We can see their injuries and that makes understanding their suffering easier to empathise with.

They need and deserve their pension, and that should happen at the next available opportunity as was ruled in the High Court last month in the scathing judgment by Mr Justice McAlinden.

The primary legislation passed in Westminster ruled out anyone whose injuries were caused by their own actions, therefore removing the handful of ‘hard cases’ that is not going to change and now only serves as a distraction.

However, the criteria was changed by Westminster to include PTSD, which will open the scheme up to many more people than originally intended, including first responders and members of the police and army who attended scenes.

But it excludes ‘secondary victims’, meaning those who didn’t witness the event that claimed the lives of their loved one.

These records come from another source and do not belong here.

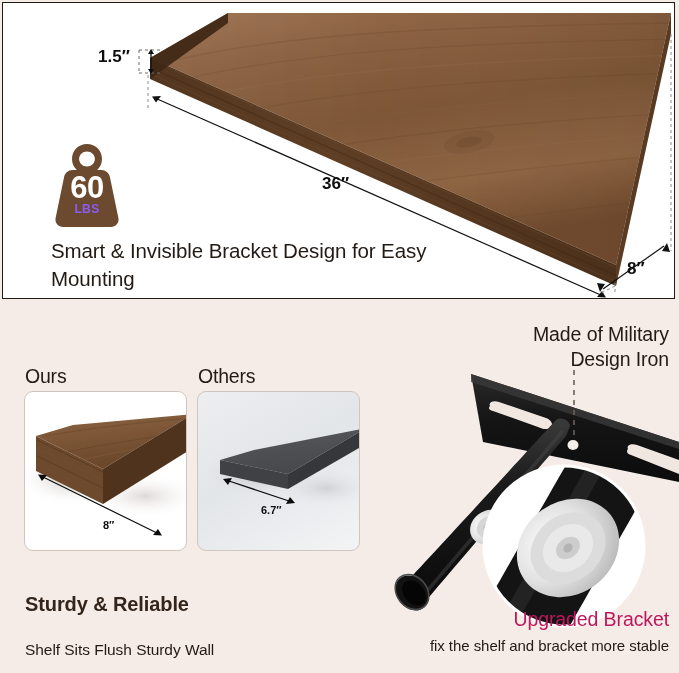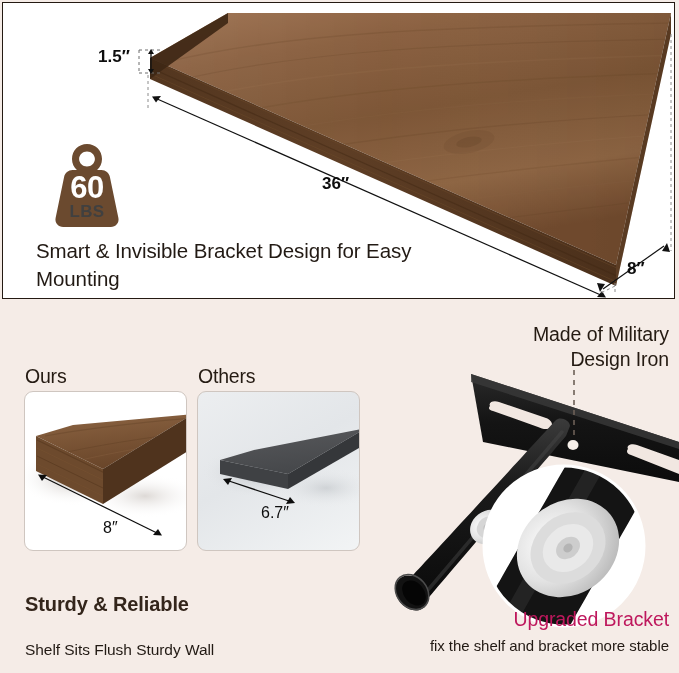--- a/index.html
+++ b/index.html
@@ -63,30 +63,30 @@
     color: #ffffff;
     letter-spacing: -0.5px;
     line-height: 1;
   }
   .weight-unit {
     position: absolute;
     left: 0;
     top: 61px;
     width: 78px;
     text-align: center;
-    font-size: 17px;
+    font-size: 12px;
     font-weight: 800;
-    color: #404040;
+    color: #8b5cf6;
     letter-spacing: 0.4px;
     line-height: 1;
   }
 
   .top-headline {
     position: absolute;
-    left: 33px;
+    left: 48px;
     top: 234px;
     width: 450px;
     font-size: 20.5px;
     font-weight: 400;
     color: #221a14;
     line-height: 1.38;
     letter-spacing: -0.1px;
   }
 
   .dim-label {
@@ -132,22 +132,22 @@
   .cmp-box-ours {
     left: 24px;
     background: #ffffff;
   }
   .cmp-box-others {
     left: 197px;
     background: linear-gradient(150deg, #eceef0 0%, #e3e6e9 45%, #f2f4f5 100%);
   }
   .cmp-dim {
     position: absolute;
-    font-size: 16px;
-    font-weight: 400;
+    font-size: 11px;
+    font-weight: 700;
     color: #0d0d0d;
     white-space: nowrap;
     padding-left: 16px;
   }
   .cmp-dim-ours   { left: 62px;  top: 127px; }
   .cmp-dim-others { left: 47px;  top: 112px; }
 
   .sturdy-title {
     position: absolute;
     left: 25px;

The mainly female bereaved victims who were not at the scene at the time.

We can’t see the psychological injuries they suffered, their burning scars are hidden inside and remain a barrier to healing our society as generational trauma is passed down to the next generation.

For the widows, the children, the mothers who suffered life changing and life debilitating trauma their fight goes on.

And so once again we have victim being pitted against victim, trauma measured in terms of who was at the scene and who wasn’t.

The Consultative Group on the Past, also known as the Eames/Bradley report, dealt with the issue of the bereaved in 2007 in a comprehensive look at legacy that fell at the first hurdle.

The report proposed the nearest relative of someone who died as a result of the conflict should receive a one-off ex-gratia recognition payment of £12,000.

While that doesn’t recognise the suffering of families with multiple siblings it does accept that the bereaved deserve recognition.

There are groups such as Relatives for Justice who are raising this issue but in the main it has been lost amongst the recent rhetoric over who is and isn’t deemed worthy.

Last weekend, while I was in a supermarket shopping, I received a call from a person who lost a brother in the most horrendous circumstances.

As I walked around the shop on a Saturday afternoon, we talked and talked some more, about the impact on their family’s life, the devastation of constantly reliving the murder of a much cherished loved one and the failure politically to properly heal this place after a conflict that has damaged so many of us internally, irreparably.

It was a conversation I’ve had many times, with many people, but my location, doing an everyday task while a person on the other side of the phone struggled so badly with their everyday life somehow hammered home how neglectful our ‘peace’ has been of victims and survivors.

All they wanted was that I help tell their brother’s story, so that people will remember his name and know he loved and was loved and that there be official recognition that his death was wrong.

It doesn’t sound like much, does it?

Official acceptance that wrong was done and that people suffered as a result.

A sorry, an acknowledgement, a token gesture.

Is that not something that we can all agree on?